The other two I wound up taking after I was approached by their husbands and they both expressed a desire to take their wives out for a day sail because there were few sailboats in town and they had sailed when they were younger. All three of these women were great company. I attributed this to two things. They were good sailors and enthusiastic and because they were married there was really no sexual tension to deal with.
One of the wives asked me if she could bring her friend along, another woman and that was a great evening sail. It was a bit blustery and we smoked up and down the Kalsin Bay as fast as that little boat would go. It was a pretty wet, wild ride. As sailors, both women helped clean the boat up when we tied up and furl the sails. Because of that they were welcome any time and from time to time the three of us would go for evening sails.
I remember two things about her. One was that she was a pretty looking blond haired lady that looked like a stereotyped Dutch girl and the other thing is that here husband, a burly fisherman saw me one day and said, "Thanks for taking my wife sailing! She hasn't been able to do it here and she grew up with her own little sailboat."
Genreally when I took her and her friend out, her husband would sit at the bar. He said he spent enough time on a boat. Being a fisherman, I could take his point.
The worst ones were the little chickees that seemed to gravitate toward sailboats because they expected to be passengers and have everything taken care of. They were a pain in the ass and seldom did I take any of them twice, although one little bimbo came aboard and told me she knew all about sailboats and instantly started taking her clothes off. We wound up sailing for hours and the boat never left the dock that afternoon but later that evening we went out and she surprised me by being damned competent at the helm.

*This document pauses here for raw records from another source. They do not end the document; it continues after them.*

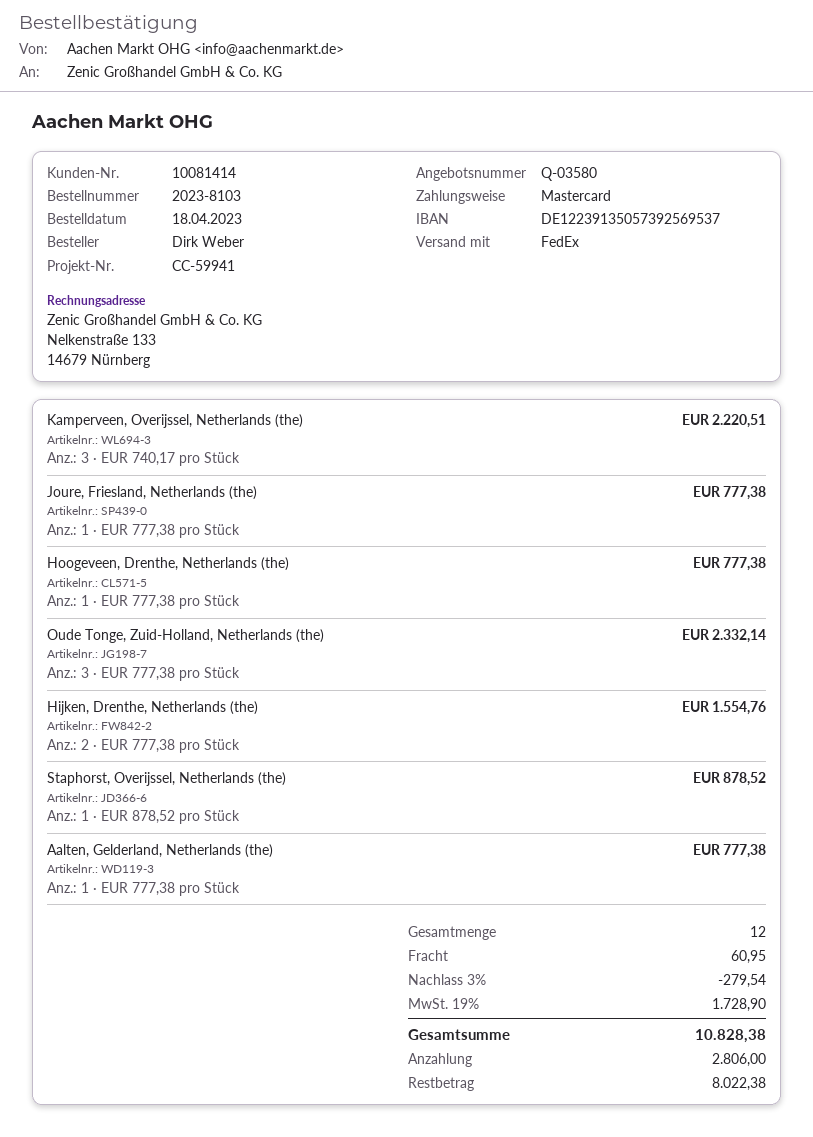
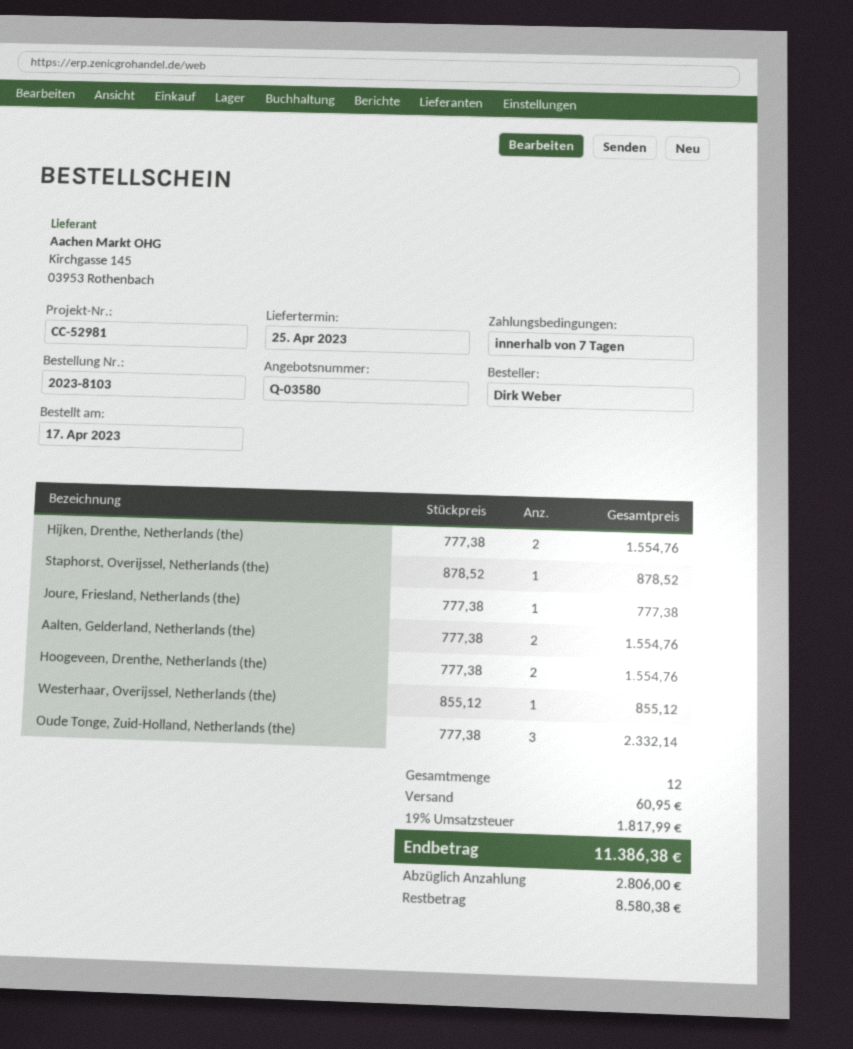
order date: 2023-04-18 -> 2023-04-17
reference: CC-59941 -> CC-52981
Kamperveen, Overijssel, Netherlands (the): 3 x 740.17 = 2220.51 -> none
Hoogeveen, Drenthe, Netherlands (the): 1 x 777.38 = 777.38 -> 2 x 777.38 = 1554.76
Aalten, Gelderland, Netherlands (the): 1 x 777.38 = 777.38 -> 2 x 777.38 = 1554.76
Westerhaar, Overijssel, Netherlands (the): none -> 1 x 855.12 = 855.12
discount: 3% = 279.54 -> none
tax: 19% = 1728.90 -> 19% = 1817.99
total: 10828.38 -> 11386.38
balance: 8022.38 -> 8580.38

She was pretty good, both at sea and ashore and she was always welcome whether we left the dock or not.
Just about the time Zero tolorance started, I decided that nobody could bring pot aboard no matter what because if they found one small joint they would impound the whole boat. Of course, one guy did bring some smoke with him. I didn't know it until we were underway. When I started to protest, I got a bunch of the usual 'be cool' crap.
We were going by a tied up Coast Guard boat, really close and I saw several Coasties on deck and when we were about ten feet away, I gave the jerk a shove over the side and shouted "Man overboard" and sailed off without him. The Coasties fished him out.
There was later a stand-up row in the bar over this and I stood my ground and told him it was my boat and I made the rules and I wasn't going to let any pothead have the Feds take my boat from me just so he could smoke a joint.
It was just about to come to serious blows when his skipper got in between us. He asked me politely to sit down somewhere and told the bartender to give me a beer on his tab and said to me, "Dope, huh?"
Then he turned to the deckhand and said, "We're going down to the boat and taking your gear off right now. If you can't keep the weed off of his boat for an afternoon sail, I know for sure you can't keep it off of my boat. Adios."
With that, he marched the guy on down to his boat and offloaded all his gear.
The following day I ran into one of the Petty Officers that fished the guy out and he started to lecture me. I told him he got the boot for bringing drugs aboard. "Nobody said nothin' about THAT crap. You coulda lost your whole boat over that!" he said, and the lecture ended there.
I had a lot of fun taking people out when I had my sailboat and it was also a pretty nice place to live.
Maybe I'll post what it was like to be a liveaboard sometime.